Work required:
Copy word for word, please, the lines of the entries below running from the one containing "<span>漏报误报率波动</span>" to the one containing "376px; top: 478px;", both ends included.
==================================================
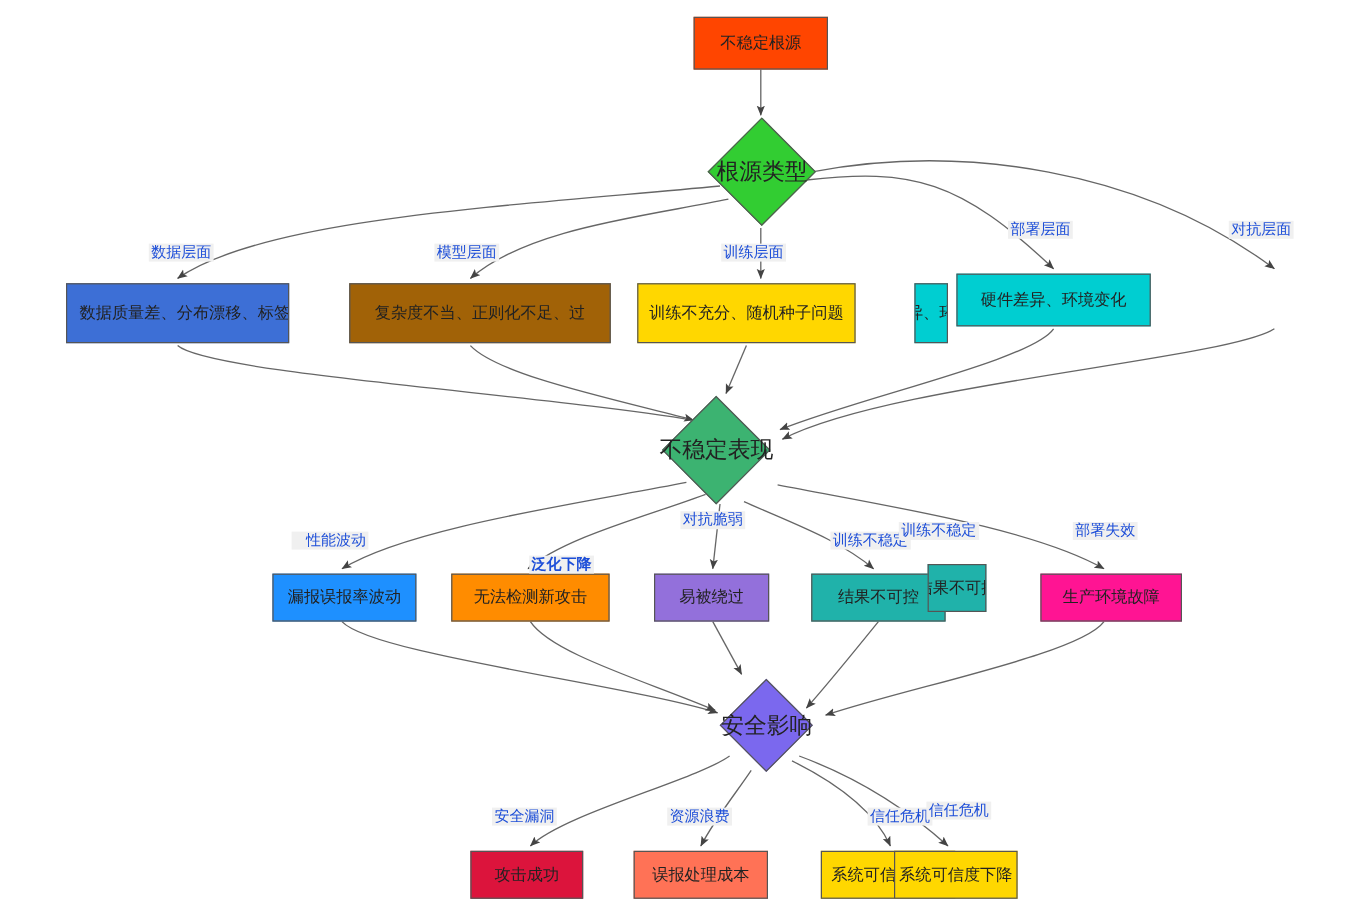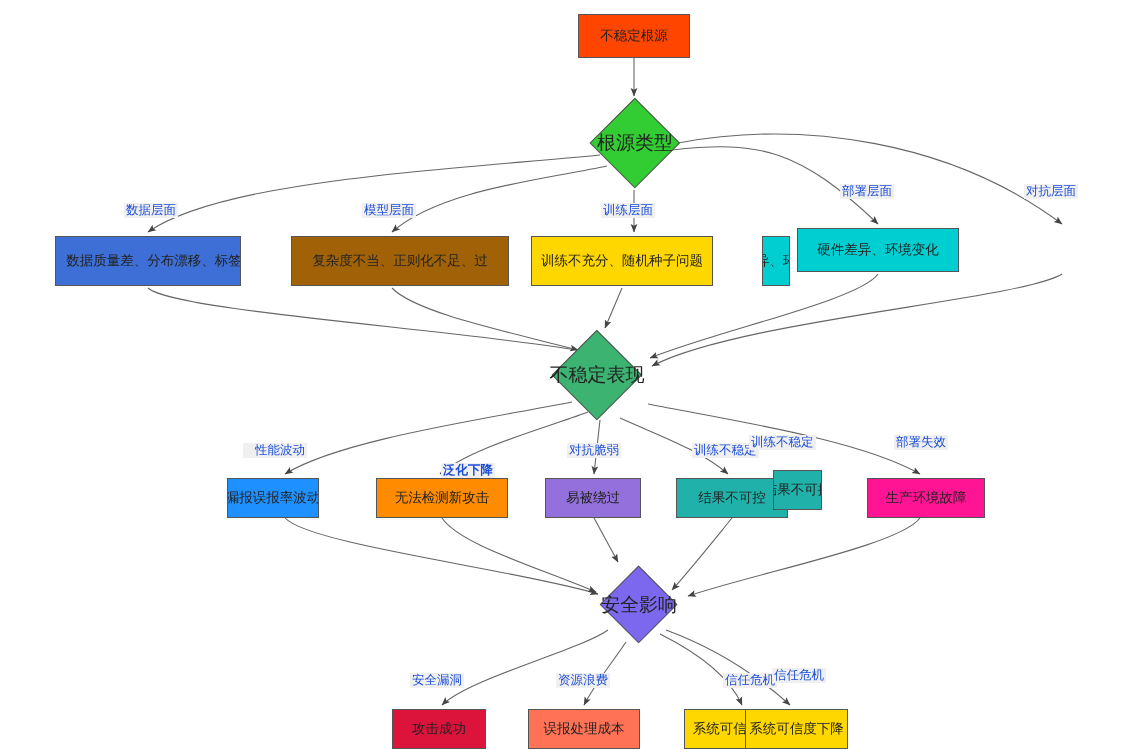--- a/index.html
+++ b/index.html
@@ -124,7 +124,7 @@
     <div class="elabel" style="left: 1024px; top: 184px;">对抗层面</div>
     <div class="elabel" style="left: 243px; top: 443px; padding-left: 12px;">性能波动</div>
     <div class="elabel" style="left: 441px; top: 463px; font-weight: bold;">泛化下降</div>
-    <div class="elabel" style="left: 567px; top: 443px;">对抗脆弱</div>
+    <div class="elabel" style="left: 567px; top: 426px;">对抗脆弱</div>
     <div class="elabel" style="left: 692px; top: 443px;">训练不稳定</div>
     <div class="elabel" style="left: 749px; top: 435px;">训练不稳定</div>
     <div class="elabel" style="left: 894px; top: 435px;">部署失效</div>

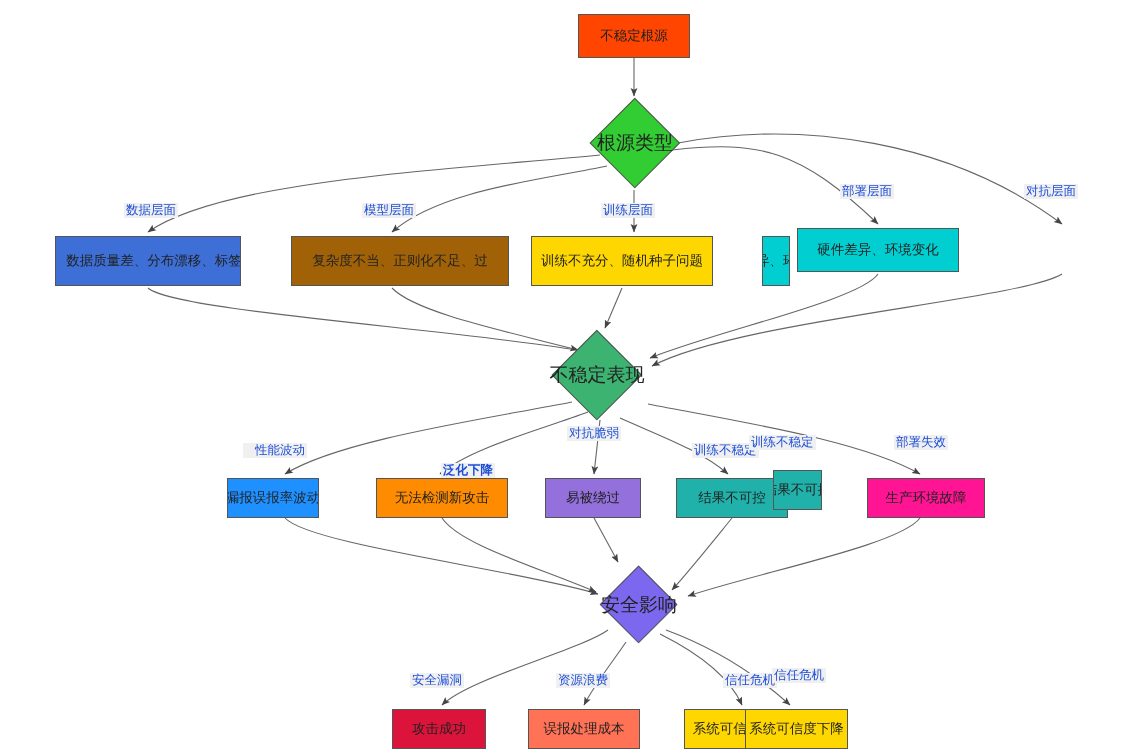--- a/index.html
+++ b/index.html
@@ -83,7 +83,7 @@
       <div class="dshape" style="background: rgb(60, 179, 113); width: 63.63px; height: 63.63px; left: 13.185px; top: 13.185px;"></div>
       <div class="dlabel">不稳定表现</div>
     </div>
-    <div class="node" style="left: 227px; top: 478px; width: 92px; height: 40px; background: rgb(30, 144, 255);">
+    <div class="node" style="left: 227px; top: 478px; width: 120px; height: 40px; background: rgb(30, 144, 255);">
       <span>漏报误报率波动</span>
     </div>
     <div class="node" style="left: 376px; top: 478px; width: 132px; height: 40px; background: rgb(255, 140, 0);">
==================================================
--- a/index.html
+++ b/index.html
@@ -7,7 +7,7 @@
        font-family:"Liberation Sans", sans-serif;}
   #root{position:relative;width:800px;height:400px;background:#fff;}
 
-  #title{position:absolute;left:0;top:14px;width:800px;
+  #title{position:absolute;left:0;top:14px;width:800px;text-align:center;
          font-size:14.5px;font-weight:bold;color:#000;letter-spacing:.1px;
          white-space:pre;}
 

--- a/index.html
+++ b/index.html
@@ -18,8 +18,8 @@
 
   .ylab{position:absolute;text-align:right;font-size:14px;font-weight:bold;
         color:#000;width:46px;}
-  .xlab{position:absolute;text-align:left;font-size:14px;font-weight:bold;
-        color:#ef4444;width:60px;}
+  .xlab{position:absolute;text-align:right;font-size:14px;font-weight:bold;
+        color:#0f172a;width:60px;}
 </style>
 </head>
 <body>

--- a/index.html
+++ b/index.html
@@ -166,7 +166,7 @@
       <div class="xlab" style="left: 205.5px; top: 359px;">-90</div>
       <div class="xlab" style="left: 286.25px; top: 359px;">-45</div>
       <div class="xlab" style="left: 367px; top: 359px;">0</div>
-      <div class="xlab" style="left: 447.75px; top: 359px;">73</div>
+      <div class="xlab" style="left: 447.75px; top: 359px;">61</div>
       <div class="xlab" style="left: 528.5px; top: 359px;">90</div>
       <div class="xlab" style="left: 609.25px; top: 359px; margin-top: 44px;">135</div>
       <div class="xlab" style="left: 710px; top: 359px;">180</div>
==================================================
Task output:
       <span>漏报误报率波动</span>
     </div>
     <div class="node" style="left: 376px; top: 478px; width: 132px; height: 40px; background: rgb(255, 140, 0);">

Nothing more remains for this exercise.